Problem to solve -
Copy the entries below word for word, minus the pictures.

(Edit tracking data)
▬▬▬

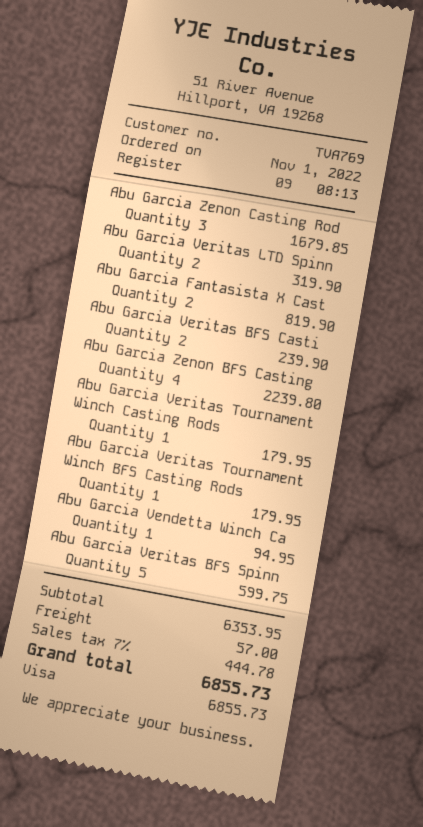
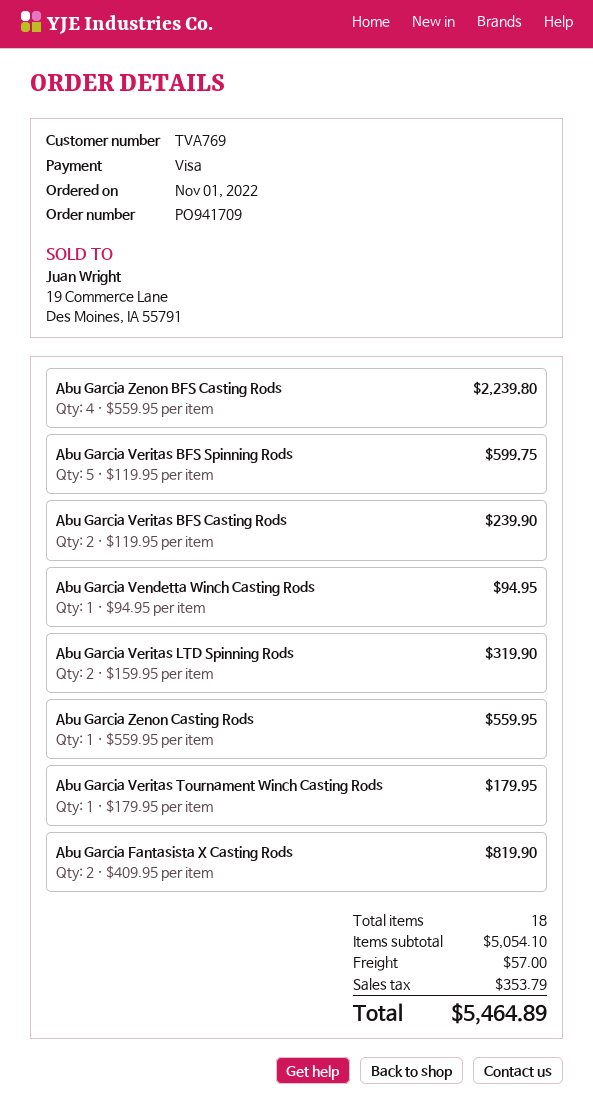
Abu Garcia Zenon Casting Rod: 3 for 1679.85 -> 1 for 559.95
Abu Garcia Veritas Tournament Winch BFS Casting Rods: 1 for 179.95 -> none
subtotal: 6353.95 -> 5054.10
tax: 444.78 -> 353.79
total: 6855.73 -> 5464.89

▬▬▬

The completed task -
Abu Garcia Zenon Casting Rod: 3 for 1679.85 -> 1 for 559.95
Abu Garcia Veritas Tournament Winch BFS Casting Rods: 1 for 179.95 -> none
subtotal: 6353.95 -> 5054.10
tax: 444.78 -> 353.79
total: 6855.73 -> 5464.89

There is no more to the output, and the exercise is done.